[Bioperl-l] Processing large fasta sequences throught SeqIO
Josep Francesc Abril Ferrando
jabril@imim.es
Thu, 30 Aug 2001 20:05:06 +0200
I need to work with chromosome size fasta sequences and I was trying to run some perl code using
BioPerl version 0.7 ("$Id:largefasta.pm,v 1.5.2.1$", which is the one currently installed in our
system). As I read in the "Bio::SeqIO::largefasta" documentation that this module has to be accessed
from "Bio:SeqIO",I do not included directly that module in the program.

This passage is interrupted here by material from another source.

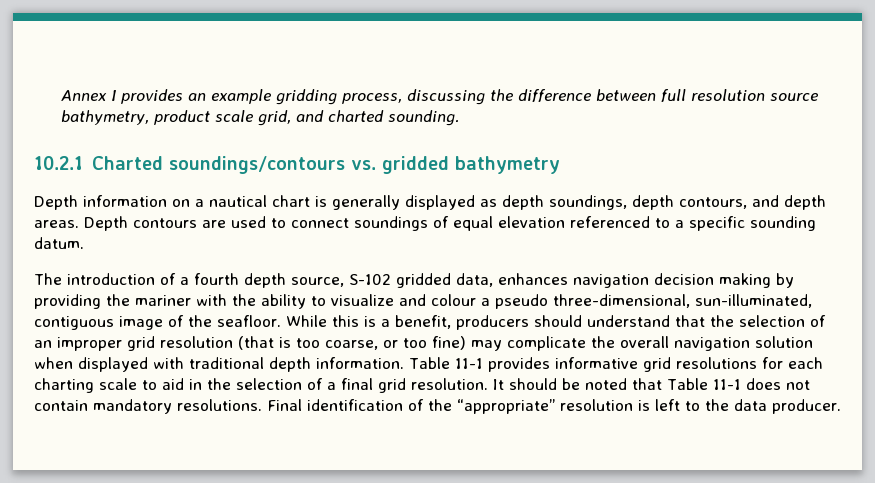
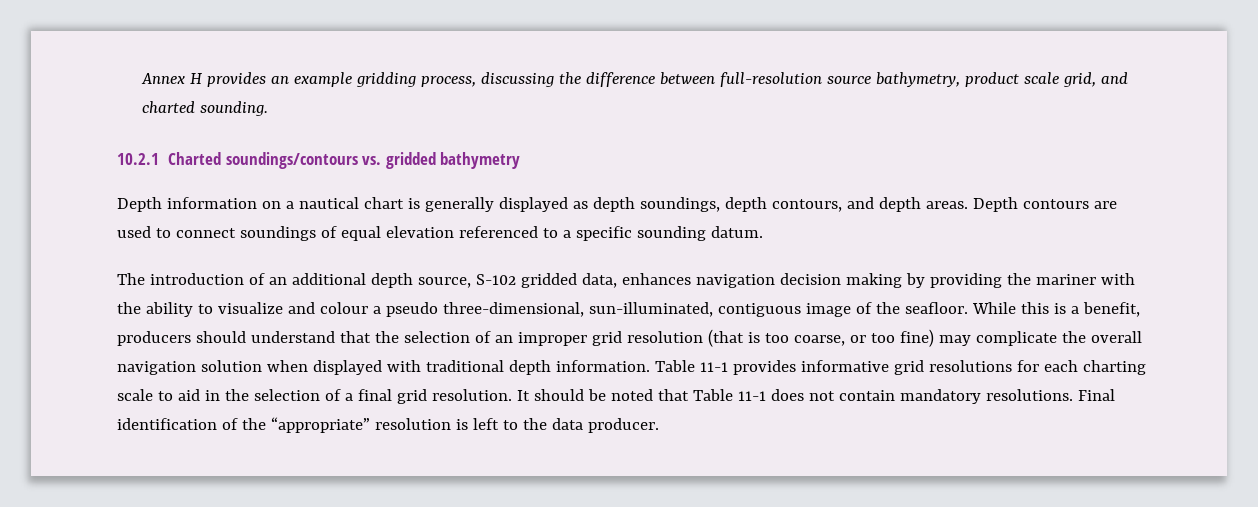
- Annex I provides an example gridding process, discussing the difference between full resolution source bathymetry, product scale grid, and charted sounding.
+ Annex H provides an example gridding process, discussing the difference between full-resolution source bathymetry, product scale grid, and charted sounding.
- The introduction of a fourth depth source, S-102 gridded data, enhances navigation decision making by providing the mariner with the ability to visualize and colour a pseudo three-dimensional, sun-illuminated, contiguous image of the seafloor.
+ The introduction of an additional depth source, S-102 gridded data, enhances navigation decision making by providing the mariner with the ability to visualize and colour a pseudo three-dimensional, sun-illuminated, contiguous image of the seafloor.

I wrote a script that
basically reads the whole seq, may process a little bit the sequence (i.e. reformating non-uniform
length sequence lines -if I am building the input by joining many sequences under the same id-), and
then save the processed large sequence. It seems to work OK, but I got some strange results in the
saved file while I get the following error/warning:
Error in tempdir() using /tmp/XXXXXXXXXX: Could not create directory /tmp/Z0gD8R0rlB: Too many links
at /usr/lib/perl5/site_perl/5.005//Bio/Root/IO.pm line 457
If I look at the saved file, the sequence is OK (do not have more or less nucleotides than expected
and they are in the correct ordering) but the file contains a lot of empty lines (or just having
'>') after the finished sequence. Any idea of what should be wrong in the following script:
---->8---->8---->8---->8---->8----
perl -ne 'BEGIN{ print ">bigseq\n"; }
$_ !~ /^>|^\s*$/o && print ; ' $INDIR/*.fa |
perl -e '
use Bio::Seq;
use Bio::SeqIO;
my $seqin = Bio::SeqIO->new(-format => "largefasta", -fh => \*STDIN );
my $seqout = Bio::SeqIO->new(-format => "largefasta", -fh => \*STDOUT);
while (my $sequence = $seqin->next_seq()) {
# do here some checkings/changes on substrings of the sequence
$seqout->write_seq($sequence);
}; # while
exit(0);
' - > $OUTDIR/bigseq.fa
----8<----8<----8<----8<----8<----
Is that the right way to use "Bio::SeqIO" for processing large fasta files. Do I have to include
"Bio::Seq::LargeSeq" and, if yes, how can I do that ?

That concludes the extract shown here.